So working out what people like is a big deal - if nothing else, so you can show them more stuff they like more.
Many repositories of cultural data (films, books, video games, board games, etc) collect user ratings for this purpose, often on a five point scale (typically rendered as "one to five
or a like/neutral/dislike system.
This is all well and good, it can benefit both the user and the supplier.
However, there are various issues; interpreting such sparse data-sets is an active area of research.
But one issue I'd like to focus on is that these systems will rate things most people like above those that some people love and a larger number dislike.
If you're trying to select things individual people will massively enjoy, this is sub-optimal.
I propose an additional system, collecting very limited additional data, which might help solve this problem.
Many repositories already allow users to add items to a list of favourites.
Suppose that we collect and process user favourites in a very particular, and perhaps counter-intuitive way:
Basically, we severely throttle the user's ability to add favourites. Perhaps they can "favourite" only one item per week or month, or one for every 10 items rated, per some other
measure of activity, or something along those lines.

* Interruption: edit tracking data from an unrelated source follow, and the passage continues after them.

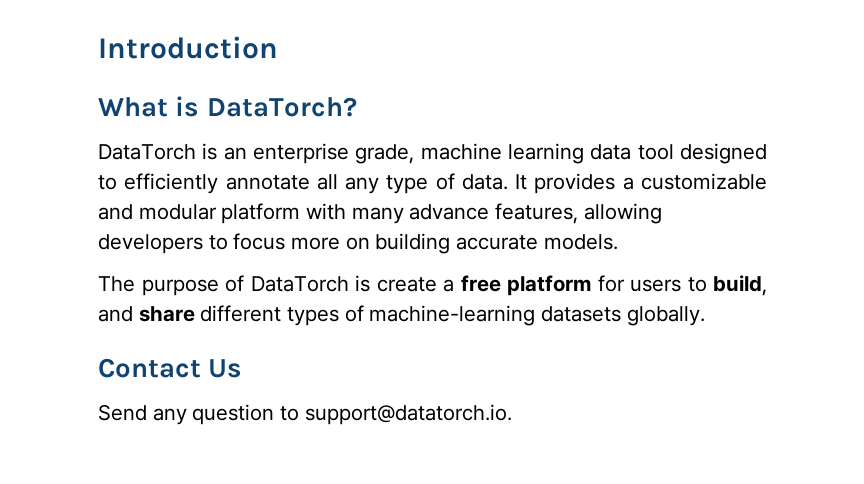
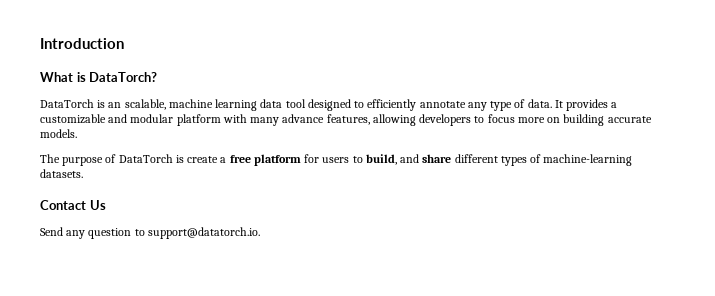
[253,143,415,164] enterprise grade, -> [124,99,166,110] scalable,
[316,174,338,190] all -> (466, 104) none
[541,306,705,326] datasets globally. -> [40,169,83,178] datasets.

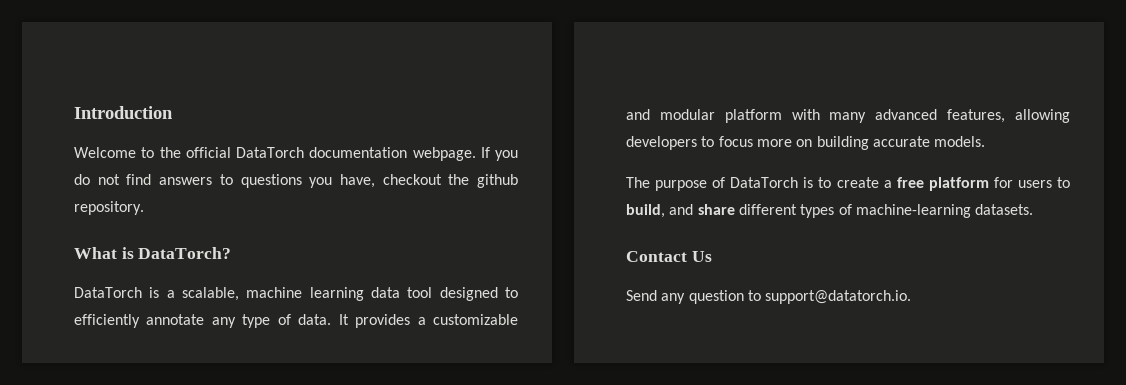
(124, 43) none -> [74,147,518,161] [74,174,518,188] [74,201,144,215] // Welcome to the official DataTorch documentation webpage. If you do not find answers to questions you have, checkout the github repository.
[108,102,122,108] an -> [166,290,175,298] a
[282,114,325,123] advance -> [875,109,938,120] advanced
(184, 159) none -> [818,177,832,188] to

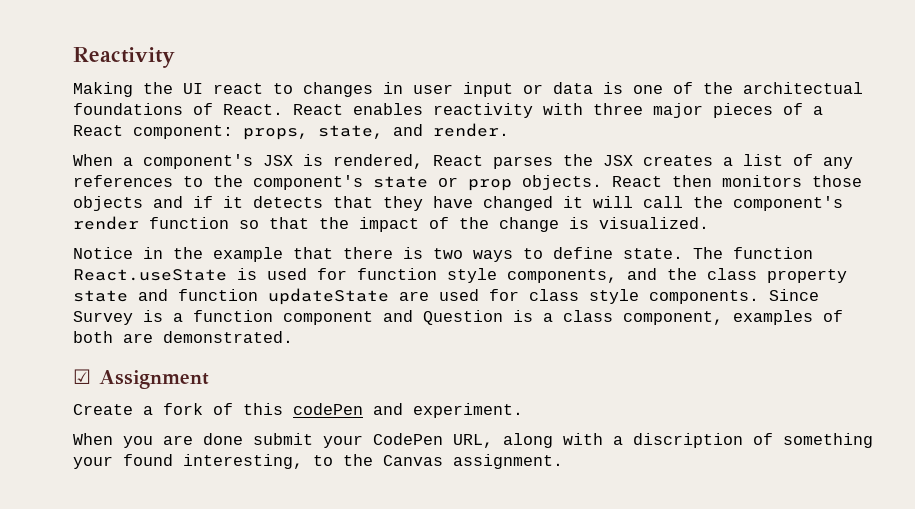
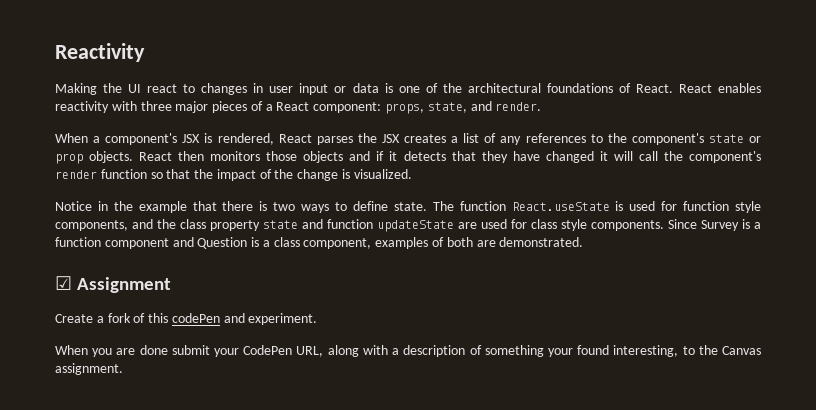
[743,82,863,94] architectual -> [467,83,541,93] architectural
[633,433,743,448] discription -> [403,345,466,357] description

Excess favourites are added to a queue (perhaps the order of which can be manipulated by power-users if desired), so there is little need for a typical user to worry about random
bursts of favourites or remembering to come back to rate things later; everything will resolve itself in time provided they don't favourite everything they come across. (If they do, no
harm done; they'll just have to click through to their "pending favourites" list if they want to see them.)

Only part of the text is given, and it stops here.